Tue Dec 22 14:42:02 EST 2020

Hi Rob and Mark

This topic has been something that has interested me for a while – that is, in ensuring credit to the person that created the component of the dataset that I am using, particularly for data collected from the same station but over a long period of time where the PIs may change.

The best logical organisation I have seen are in these recommendations from UNVACO, which sorts out GPS/GNSS datasets into

  1.  Campaign;
  2.  Continuous (which is similar to the RDA dynamic data citation Mark mentions below);
  3.  Aggregated; and
  4.  Composite.

These further details are extracted from https://www.unavco.org/community/policies_forms/data-policy/data-policy-faq/data-policy-faq.html

•  How does UNAVCO handle GPS/GNSS dataset DOIs for campaigns vs. continuous/permanent stations vs. networks of stations and special cases where the Principal Investigators have changed over time?
For GPS/GNSS datasets (raw and RINEX data), UNAVCO publishes (assigns DOIs) for four different dataset types, all with associated data that have been archived to quality standards described above. The types are GPS/GNSS Campaign Datasets; GPS/GNSS Continuous Station Datasets; Aggregated Datasets; and Composite Datasets. The first two are considered primary dataset types. The third and fourth types are derived or secondary dataset types because they are composed of two or more datasets of the primary type.

  1.  GPS/GNSS Campaign<https://www.unavco.org/help/glossary/glossary.html#campaign> Dataset - This will be a dataset defined between UNAVCO and the Principal Investigators at the time of archiving, and generally will include observations as raw and/or RINEX data files and metadata from GPS/GNSS data collection at a number of recoverable monuments that occurred within a well-defined time window. Once archiving is complete and the DOI is assigned, there is no intention to add data to the campaign that extends the end time or otherwise modifies the data included in the DOI.

2.       GPS/GNSS Continuous Station<https://www.unavco.org/help/glossary/glossary.html#continuous%20site> Dataset Observations and metadata from GPS/GNSS raw and/or RINEX data collection at a single recoverable monument. Unlike the campaign dataset type, which is complete and unchanging through time, the Continuous Station Dataset is open ended (until the station is retired). The DOI will be associated with an increasing dataset through time; because of this aspect of this dataset type it is important when citing this data to qualify the citation with an access date of the data and the temporal window of data used in the research. See Citation Guidance<https://www.unavco.org/community/policies_forms/attribution/attribution.html#citation> for a permanent/continuous station dataset.

3.       Aggregated GPS/GNSS Datasets - These will often be an associated group of campaign datasets or a network of stations.
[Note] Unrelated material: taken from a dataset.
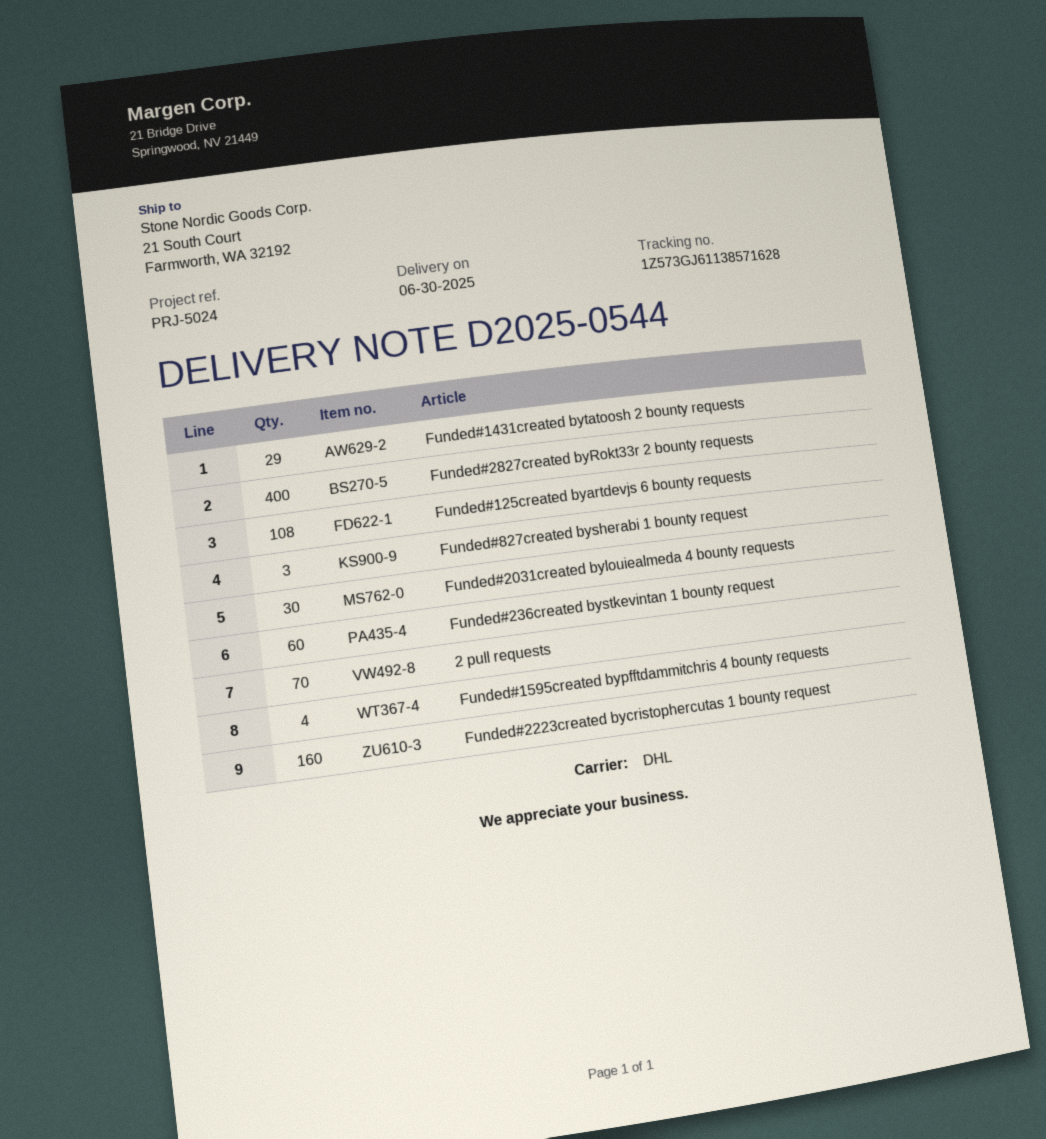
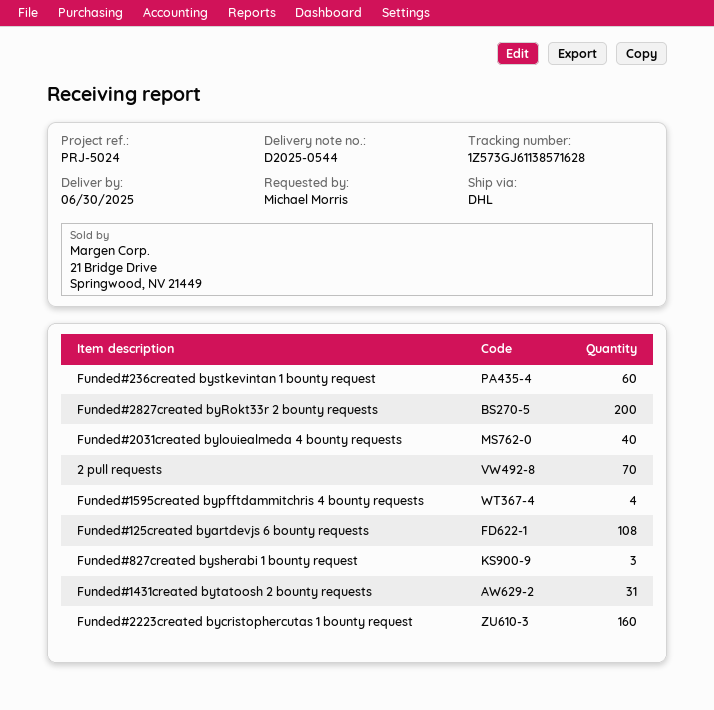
Funded#1431created bytatoosh 2 bounty requests: 29 -> 31
Funded#2827created byRokt33r 2 bounty requests: 400 -> 200
Funded#2031created bylouiealmeda 4 bounty requests: 30 -> 40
A campaign example is the Mammoth/Mojave 1994 campaign - https://doi.org/10.7283/T57H1GGM, which consists of three individual primary datasets: Mammoth, Mojave, and Combined Sites). For permanent/continuous stations, networks or sub-networks of stations may be assigned an aggregated DOI. An example is Plutons GPS Network - https://doi.org/10.7283/T5V98697. The collection of stations aggregated does not have to be a network; in this case, the purpose of the aggregated dataset is for collecting a potentially large number of station DOIs for citing in a journal article (ie, in order to avoid citation lists containing tens or hundreds of dataset references).
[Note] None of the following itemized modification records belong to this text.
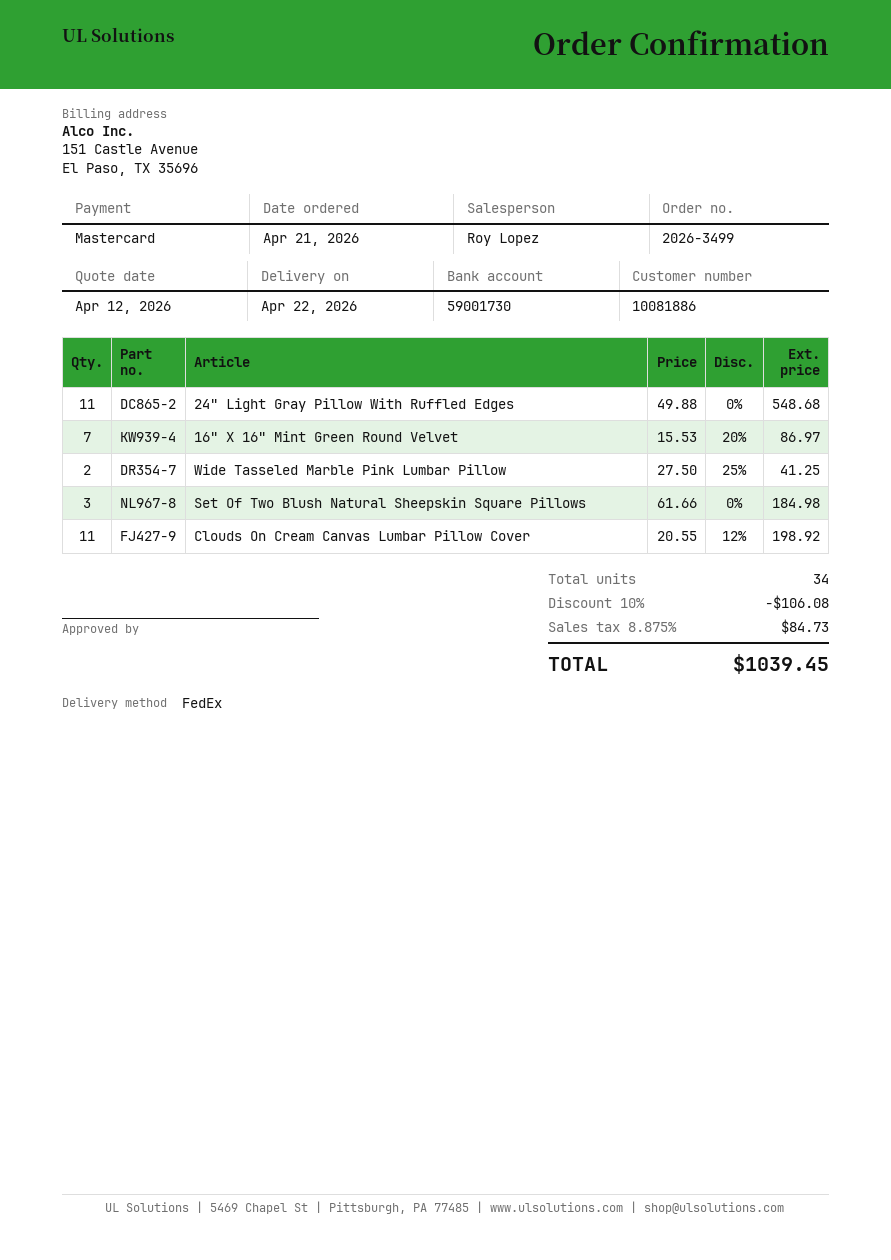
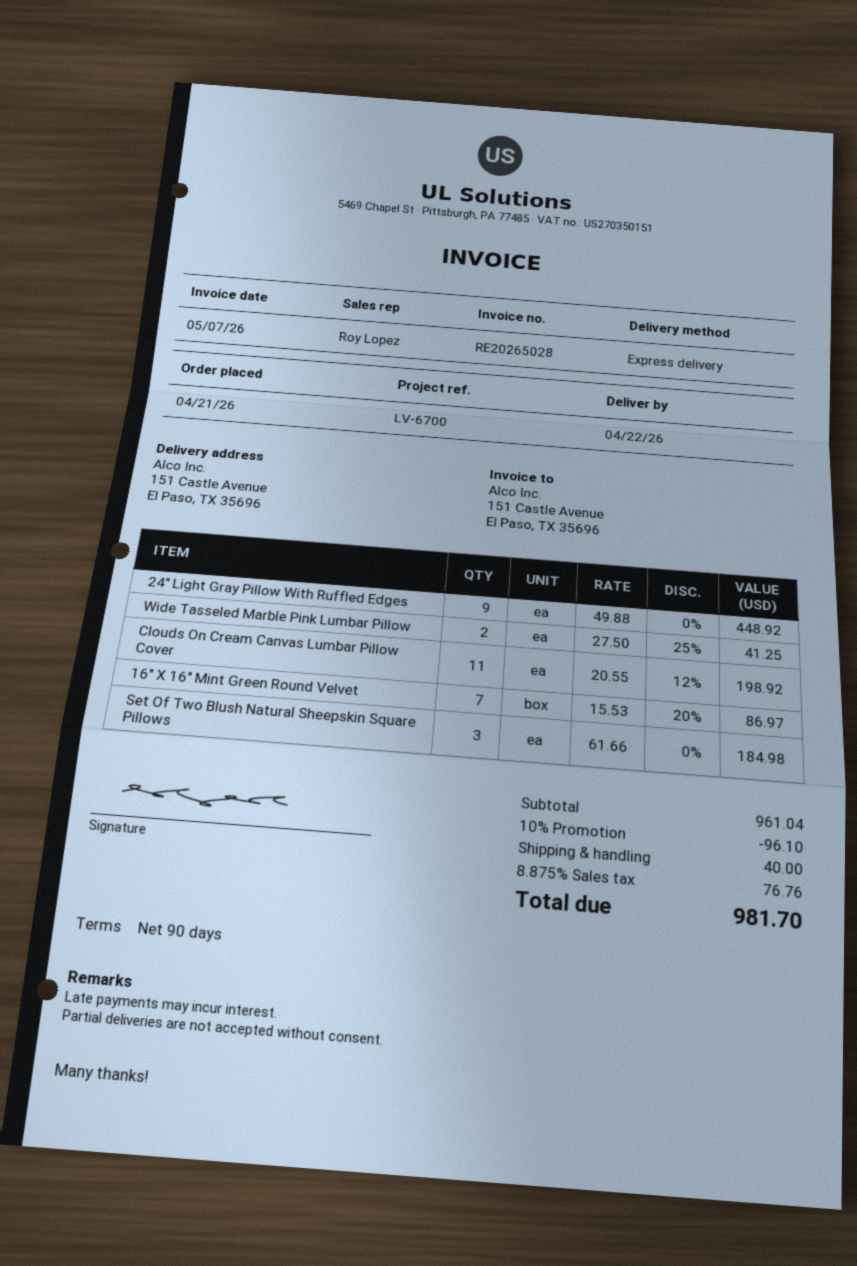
shipping method: FedEx -> express
24" Light Gray Pillow With Ruffled Edges: 11 x 49.88 = 548.68 -> 9 x 49.88 = 448.92
discount: 10% = 106.08 -> 10% = 96.10
shipping: none -> 40.00
tax: 8.875% = 84.73 -> 8.875% = 76.76
total: 1039.45 -> 981.70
4.       Composite GPS/GNSS Datasets - A composite dataset DOI is one that is comprised of two or more subset DOIs that together make up what would normally be considered to be a single dataset. The most common example is a permanent (continuous) GPS/GNSS station where the principal investigator (author) changed at a particular point in time. The existing network (Nucleus) stations that were adopted by UNAVCO as part of PBO are examples. The entire dataset is one DOI and is comprised of a separate DOI for each time period with a different author or set of authors. An example is the composite DOI for the station NOMT - https://doi.org/10.7283/T5B27SN9

Take care

Lesley

From: Esip-citationguidelines <esip-citationguidelines-bounces at lists.esipfed.org> on behalf of Mark Parsons via Esip-citationguidelines <esip-citationguidelines at lists.esipfed.org>
Reply to: Mark Parsons <parsonsm.work at icloud.com>
Date: Wednesday, 23 December 2020 at 4:49 am
To: Robert Casey <rob at iris.washington.edu>
Cc: Esip-citationguidelines <esip-citationguidelines at lists.esipfed.org>
Subject: Re: [Esip-citationguidelines] Esip-citationguidelines Digest, Vol 24, Issue 3

Hi Rob,

Different data centers take different approaches for different time series. For infrequently updated time series, it may be appropriate to assign a new PID with every update or provide periodic “snapshots”. For frequently updated data (daily or more often), data centers will often assign a PID to the general data stream and only create a new one when there is a new version of the stream. This is discussed more in the ESIP guidelines. https://doi.org/10.6084/m9.figshare.8441816.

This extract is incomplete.